=== SUPPLIED MATERIAL ===

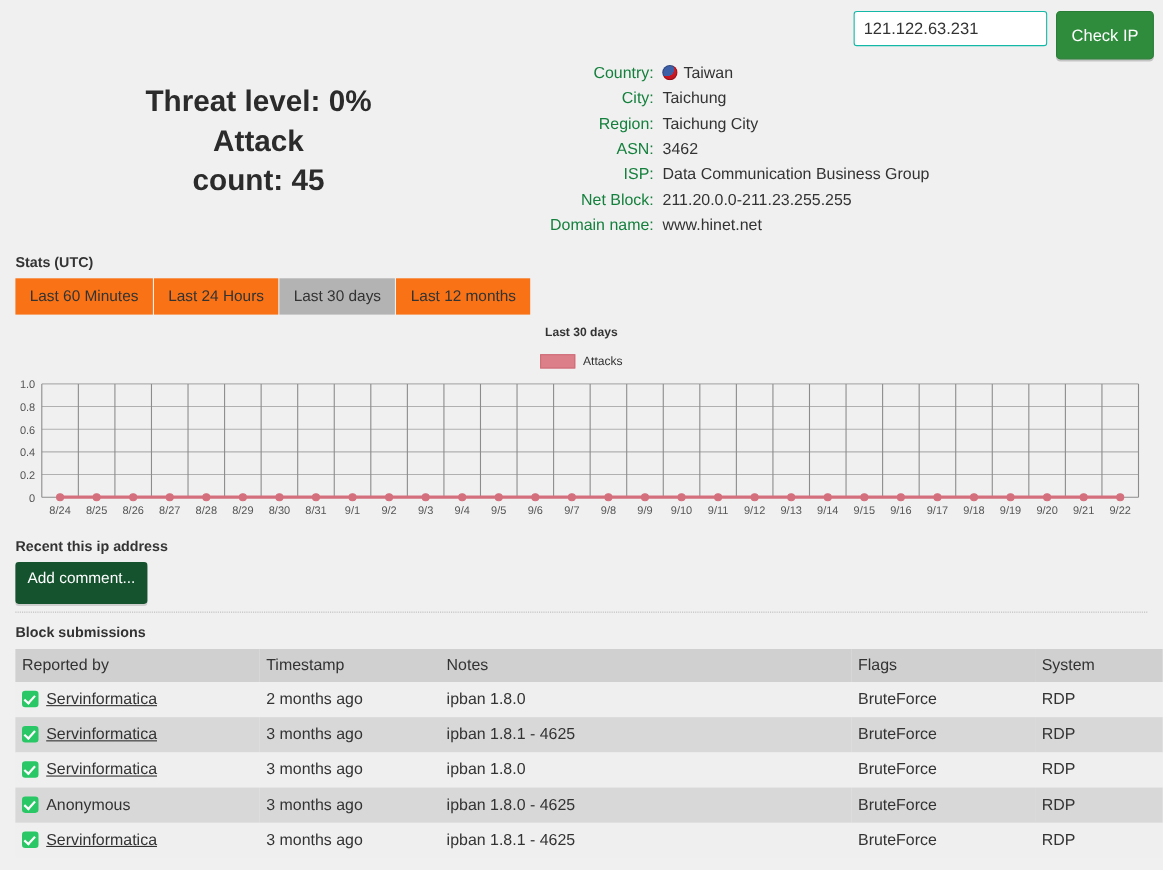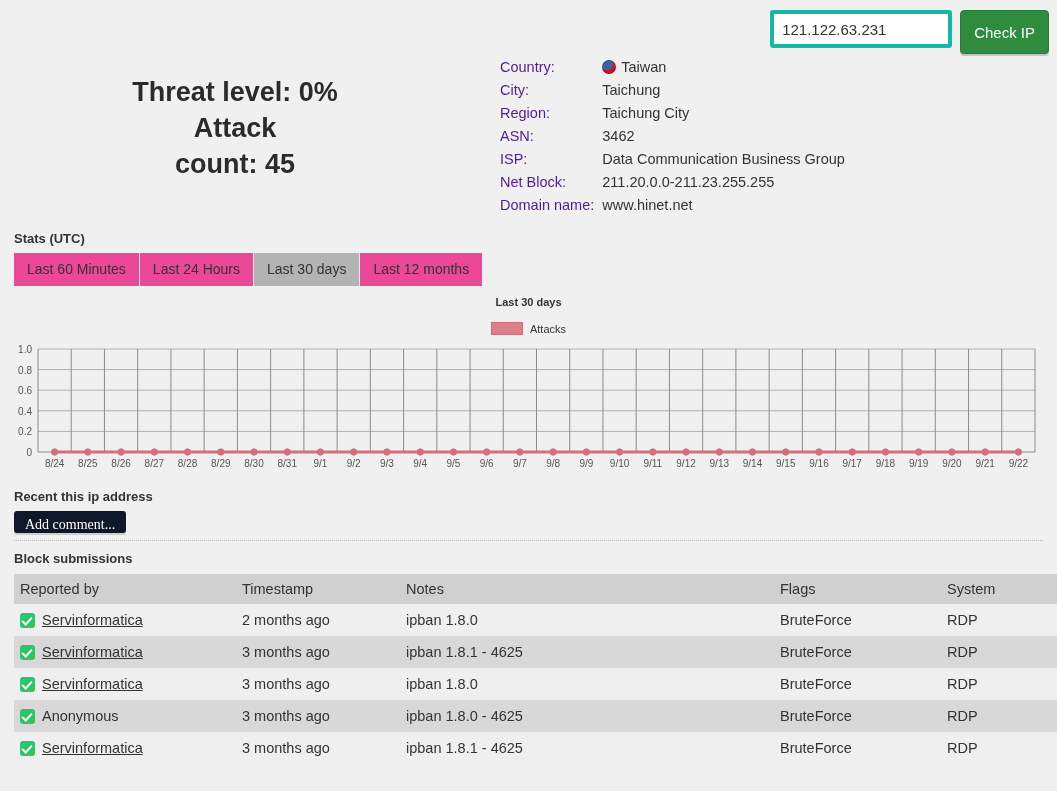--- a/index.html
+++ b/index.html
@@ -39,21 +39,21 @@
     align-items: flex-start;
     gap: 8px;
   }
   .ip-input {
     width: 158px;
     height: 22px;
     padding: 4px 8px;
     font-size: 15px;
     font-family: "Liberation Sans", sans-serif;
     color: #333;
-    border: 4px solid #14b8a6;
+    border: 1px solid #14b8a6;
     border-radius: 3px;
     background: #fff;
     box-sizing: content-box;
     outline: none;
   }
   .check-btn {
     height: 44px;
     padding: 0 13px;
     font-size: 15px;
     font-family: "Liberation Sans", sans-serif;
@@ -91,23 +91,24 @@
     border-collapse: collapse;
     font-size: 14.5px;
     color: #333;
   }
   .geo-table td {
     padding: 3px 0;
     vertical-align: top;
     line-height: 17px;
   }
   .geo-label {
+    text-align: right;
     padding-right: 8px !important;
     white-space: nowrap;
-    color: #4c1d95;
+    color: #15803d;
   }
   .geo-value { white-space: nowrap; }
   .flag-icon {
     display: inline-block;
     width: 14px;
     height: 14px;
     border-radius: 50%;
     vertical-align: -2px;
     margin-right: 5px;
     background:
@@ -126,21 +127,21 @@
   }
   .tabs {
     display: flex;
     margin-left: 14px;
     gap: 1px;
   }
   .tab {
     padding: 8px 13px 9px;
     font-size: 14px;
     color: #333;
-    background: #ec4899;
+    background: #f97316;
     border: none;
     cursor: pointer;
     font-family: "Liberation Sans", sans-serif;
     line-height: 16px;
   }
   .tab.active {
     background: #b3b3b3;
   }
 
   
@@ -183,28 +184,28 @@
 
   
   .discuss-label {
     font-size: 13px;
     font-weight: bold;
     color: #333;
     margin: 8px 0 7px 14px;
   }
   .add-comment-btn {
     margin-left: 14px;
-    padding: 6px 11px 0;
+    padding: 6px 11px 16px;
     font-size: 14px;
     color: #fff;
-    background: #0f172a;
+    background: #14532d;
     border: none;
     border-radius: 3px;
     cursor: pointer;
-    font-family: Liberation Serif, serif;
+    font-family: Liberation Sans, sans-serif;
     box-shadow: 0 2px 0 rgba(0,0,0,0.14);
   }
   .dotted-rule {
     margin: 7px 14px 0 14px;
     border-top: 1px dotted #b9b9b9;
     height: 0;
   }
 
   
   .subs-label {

===
=== SUPPLIED MATERIAL ===

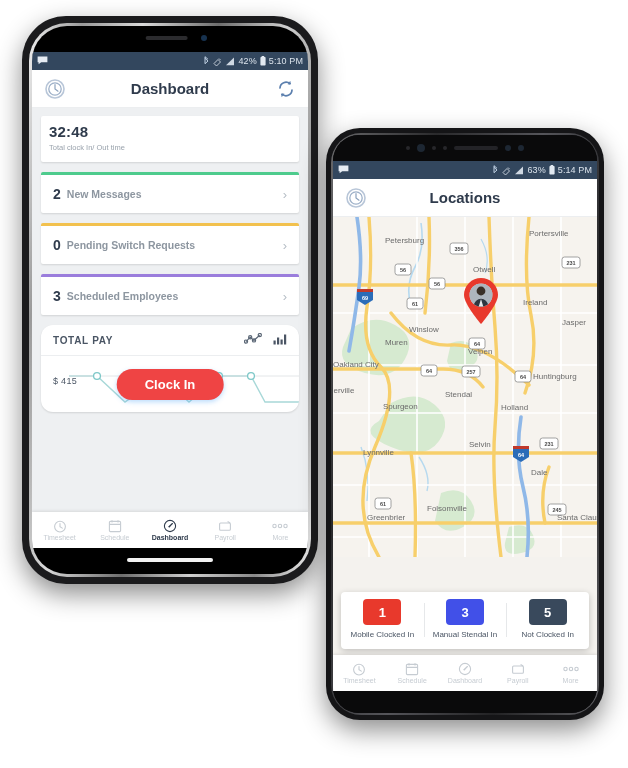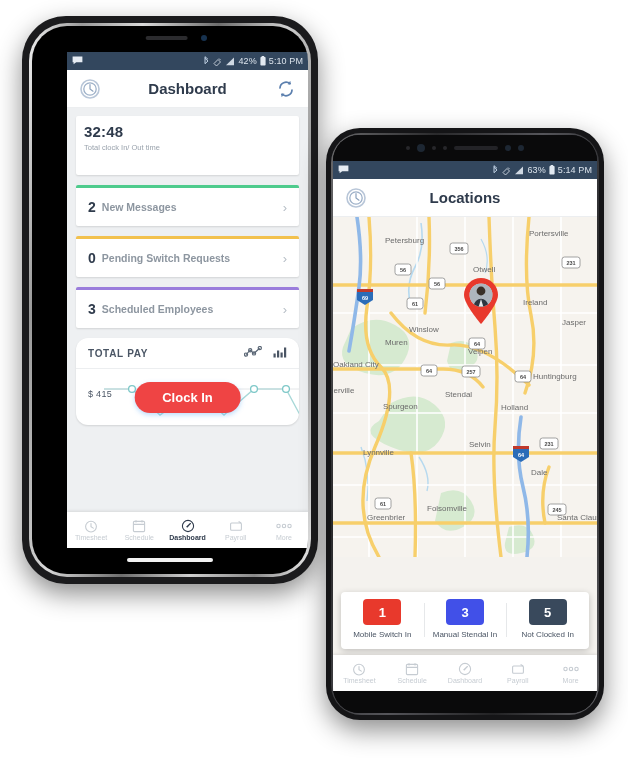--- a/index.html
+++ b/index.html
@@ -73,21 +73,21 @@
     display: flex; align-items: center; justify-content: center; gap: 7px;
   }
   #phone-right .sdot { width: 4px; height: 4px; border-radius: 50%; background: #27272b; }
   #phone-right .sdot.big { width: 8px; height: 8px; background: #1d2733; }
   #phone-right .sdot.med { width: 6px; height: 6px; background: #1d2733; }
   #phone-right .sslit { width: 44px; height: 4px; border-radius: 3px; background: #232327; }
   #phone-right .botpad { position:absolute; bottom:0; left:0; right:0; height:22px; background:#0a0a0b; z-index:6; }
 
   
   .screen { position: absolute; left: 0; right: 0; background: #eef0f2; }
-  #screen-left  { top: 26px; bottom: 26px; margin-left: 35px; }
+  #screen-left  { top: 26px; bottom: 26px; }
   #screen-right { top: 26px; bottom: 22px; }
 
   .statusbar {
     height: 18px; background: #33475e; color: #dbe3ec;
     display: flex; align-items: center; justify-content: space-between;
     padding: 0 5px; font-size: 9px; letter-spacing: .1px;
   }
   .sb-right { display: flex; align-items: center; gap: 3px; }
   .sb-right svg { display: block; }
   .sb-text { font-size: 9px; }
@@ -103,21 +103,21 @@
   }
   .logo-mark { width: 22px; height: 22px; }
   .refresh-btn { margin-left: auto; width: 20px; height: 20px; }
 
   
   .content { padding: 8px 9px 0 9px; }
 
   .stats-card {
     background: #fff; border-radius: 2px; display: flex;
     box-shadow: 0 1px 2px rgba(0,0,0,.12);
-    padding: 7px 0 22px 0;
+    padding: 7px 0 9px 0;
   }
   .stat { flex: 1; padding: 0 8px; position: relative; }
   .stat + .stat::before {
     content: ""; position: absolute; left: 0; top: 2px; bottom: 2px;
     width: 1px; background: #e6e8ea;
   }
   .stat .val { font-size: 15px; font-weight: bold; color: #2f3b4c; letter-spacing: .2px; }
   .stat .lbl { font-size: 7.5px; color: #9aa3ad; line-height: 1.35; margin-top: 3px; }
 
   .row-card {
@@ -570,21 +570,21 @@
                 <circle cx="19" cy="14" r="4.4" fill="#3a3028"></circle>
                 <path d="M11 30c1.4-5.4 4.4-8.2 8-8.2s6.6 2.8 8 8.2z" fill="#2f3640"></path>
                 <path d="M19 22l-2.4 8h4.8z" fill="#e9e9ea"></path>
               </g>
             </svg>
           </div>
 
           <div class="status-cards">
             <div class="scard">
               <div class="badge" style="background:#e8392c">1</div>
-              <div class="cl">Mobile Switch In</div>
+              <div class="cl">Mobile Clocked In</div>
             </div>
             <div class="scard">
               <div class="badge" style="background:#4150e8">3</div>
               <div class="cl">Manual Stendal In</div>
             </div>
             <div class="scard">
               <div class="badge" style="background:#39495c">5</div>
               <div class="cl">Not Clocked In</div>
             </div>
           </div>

===

TASK TO CARRY OUT | Each line above that holds the string "justify" should be copied and shown.

OUTPUT FOR THIS EXERCISE |
     display: flex; align-items: center; justify-content: center; gap: 7px;
     display: flex; align-items: center; justify-content: space-between;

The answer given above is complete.